Expected Shapley-Like Scores of Boolean Functions: Complexity and Applications to Probabilistic Databases
This work addresses the complexity of computing Shapley-like scores for explainable AI in probabilistic databases, offering incremental improvements in tractability for specific cases.
The paper tackles the problem of computing expected Shapley values for Boolean functions in probabilistic settings, showing that these computations are interreducible with expected values of Boolean functions in polynomial time, and it presents a polynomial-time algorithm for deterministic decomposable circuits with experimental validation in a database system.

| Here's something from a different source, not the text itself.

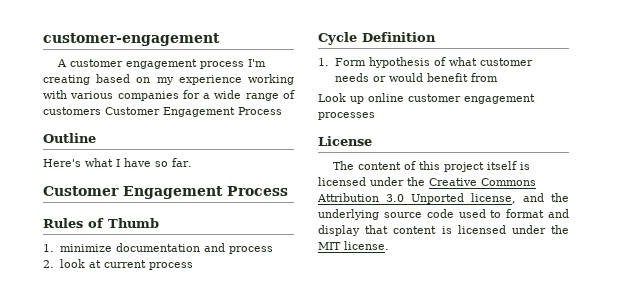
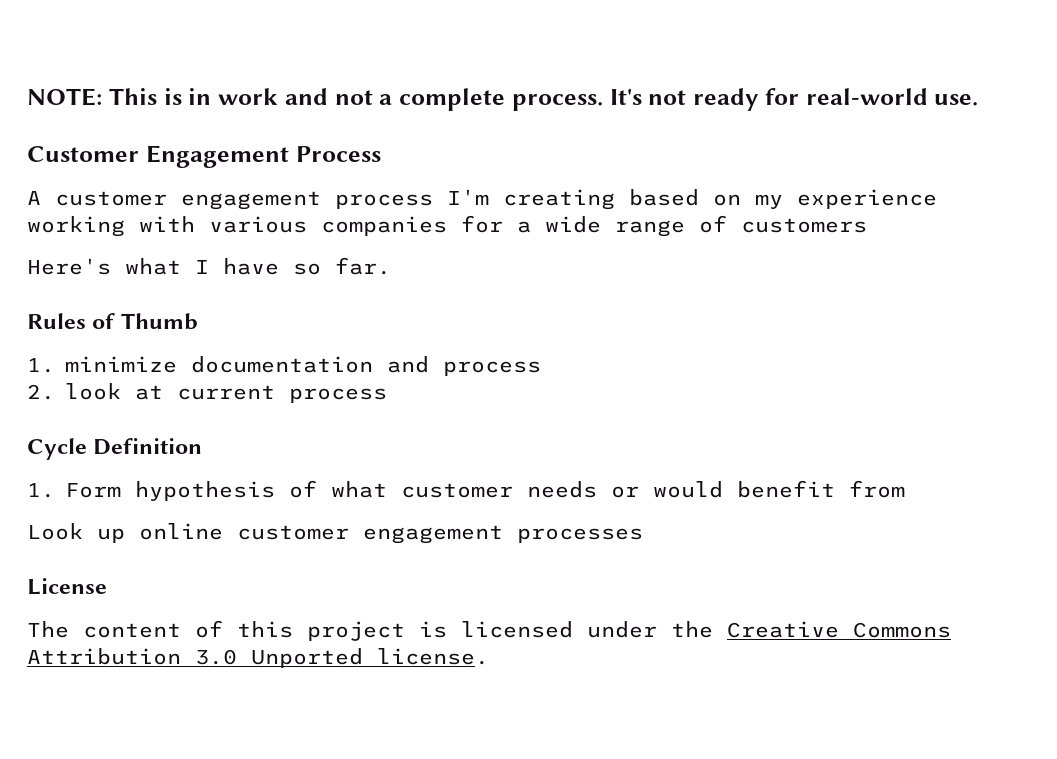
[43,33,220,46] customer-engagement -> [27,88,979,111] [27,145,381,168] NOTE: This is in work and not a complete process. It's not ready for real-world use. // Customer Engagement Process
[105,107,282,117] [43,133,96,143] Customer Engagement Process // Outline -> (867, 225) none
[43,186,288,199] // Customer Engagement Process -> (391, 266) none
[487,161,518,170] itself -> (405, 631) none
[471,193,569,204] [318,209,569,220] [318,225,569,236] [318,242,341,250] license, and the underlying source code used to format and display that content is licensed under the MIT -> (363, 658) none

Shapley values, originating in game theory and increasingly prominent in explainable AI, have been proposed to assess the contribution of facts in query answering over databases, along with other similar power indices such as Banzhaf values. In this work we adapt these Shapley-like scores to probabilistic settings, the objective being to compute their expected value. We show that the computations of expected Shapley values and of the expected values of Boolean functions are interreducible in polynomial time, thus obtaining the same tractability landscape. We investigate the specific tractable case where Boolean functions are represented as deterministic decomposable circuits, designing a polynomial-time algorithm for this setting. We present applications to probabilistic databases through database provenance, and an effective implementation of this algorithm within the ProvSQL system, which experimentally validates its feasibility over a standard benchmark.